(Revision tracking records)
────────────────

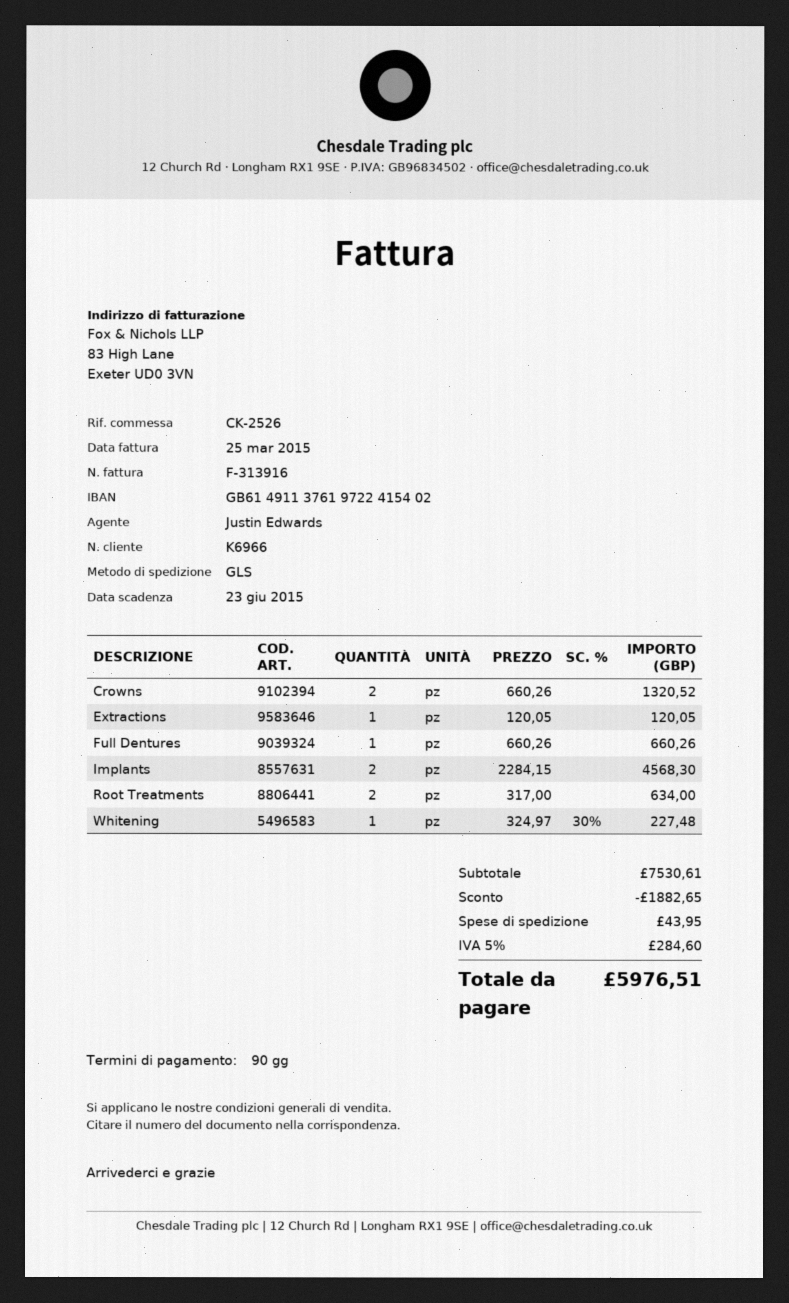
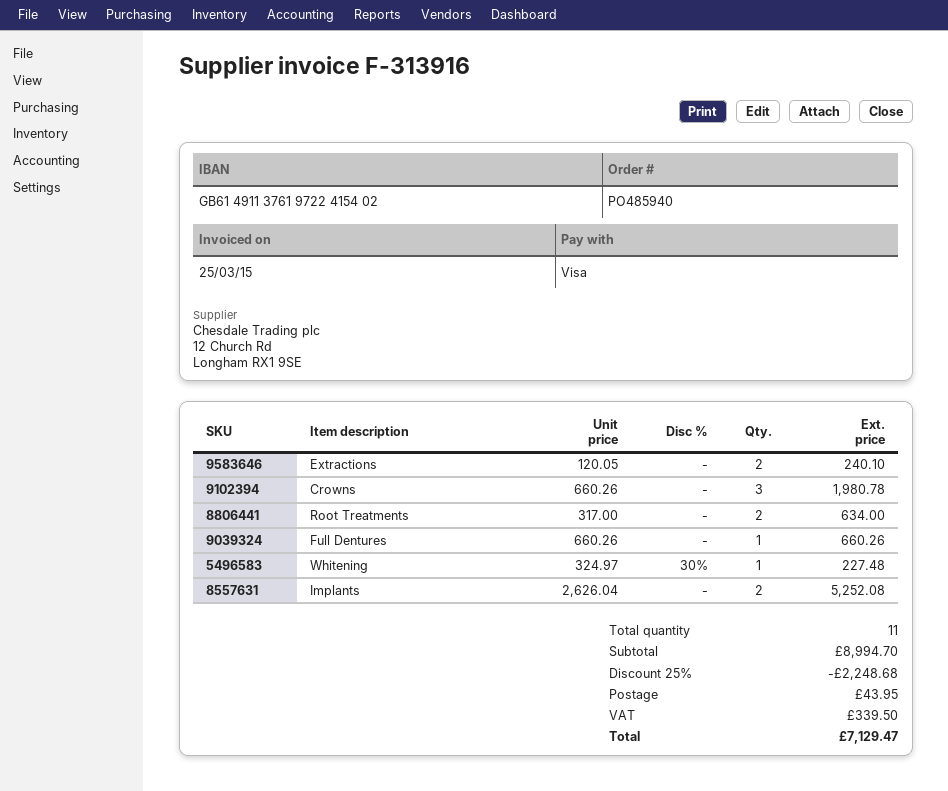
Crowns: 2 x 660.26 = 1320.52 -> 3 x 660.26 = 1980.78
Extractions: 1 x 120.05 = 120.05 -> 2 x 120.05 = 240.10
Implants: 2 x 2284.15 = 4568.30 -> 2 x 2626.04 = 5252.08
subtotal: 7530.61 -> 8994.70
discount: 1882.65 -> 2248.68
tax: 284.60 -> 339.50
total: 5976.51 -> 7129.47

────────────────

Exercise description
Each line above must be repeated exactly in the answer, with pictures omitted.

Output below
Crowns: 2 x 660.26 = 1320.52 -> 3 x 660.26 = 1980.78
Extractions: 1 x 120.05 = 120.05 -> 2 x 120.05 = 240.10
Implants: 2 x 2284.15 = 4568.30 -> 2 x 2626.04 = 5252.08
subtotal: 7530.61 -> 8994.70
discount: 1882.65 -> 2248.68
tax: 284.60 -> 339.50
total: 5976.51 -> 7129.47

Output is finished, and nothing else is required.